Hechingen
24.2.-31.3.2019

Andreas Felger, 1935 in Mössingen-Belsen geboren, ist seit sechs Jahrzehnten als Maler, Zeichner, Grafiker und Bildhauer aktiv. 1952 hatte er seine Laufbahn mit einer Lehre als Musterzeichner bei der Pausa AG begonnen und ein anschließendes Kunst-Studium in München durch freie Entwurfsarbeit für die Firma begleitet.

Ab 1959 intensivierte sich die Zusammenarbeit und Felger avancierte zu einem der wichtigsten Textildesigner des erfolgreichen Betriebs, den er 1980 verließ. Weit über tausend im Pausa-Archiv in Mössingen erhaltene Stoffe aus seiner Entwurfshand, darunter die bekannten Africana- und Mexicana-Serien, zeugen von seinem enormen textilgestalterischen Output.
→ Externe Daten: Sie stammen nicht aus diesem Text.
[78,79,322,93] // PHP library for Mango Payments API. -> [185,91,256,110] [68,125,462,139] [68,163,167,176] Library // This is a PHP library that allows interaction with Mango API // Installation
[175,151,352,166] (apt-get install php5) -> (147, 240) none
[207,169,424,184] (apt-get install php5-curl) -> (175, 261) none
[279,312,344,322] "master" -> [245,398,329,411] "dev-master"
Dies barg gleichzeitig einen kreativen Impetus für das freie Kunstschaffen, das er seit den 1960er Jahren parallel verfolgte, anfangs mit dem Fokus auf den Holzschnitt. „Die Pausa hat mich in Schwung gebracht“, sagt der Künstler selbst über diese Zeit.

Bezeichnenderweise waren es Räume der kunstsinnig geführten Pausa AG, in denen Felger 1974 seine erste Einzelausstellung mit Druckgrafiken präsentierte.

Die Hechinger Ausstellung „ANDREAS FELGER. HOLZSCHNITTE“ schlägt die Brücke zu diesem Ausgangspunkt.

Mit einem retrospektiven Blick auf sechs Schaffensjahrzehnte wird Andreas Felger als Holzschneider vorgestellt. In den Farbholzschnitten verdichtet Felger Farben und Formen zu eindrucksvollen Kompositionen, in denen er nicht selten seine schwäbische Heimat in all ihrer Anmut und Rauheit porträtiert, sich mit biblischen Themen des alten und neuen Testaments auseinandersetzt und sich von Werken zeitgenössischer Komponisten inspirieren lässt.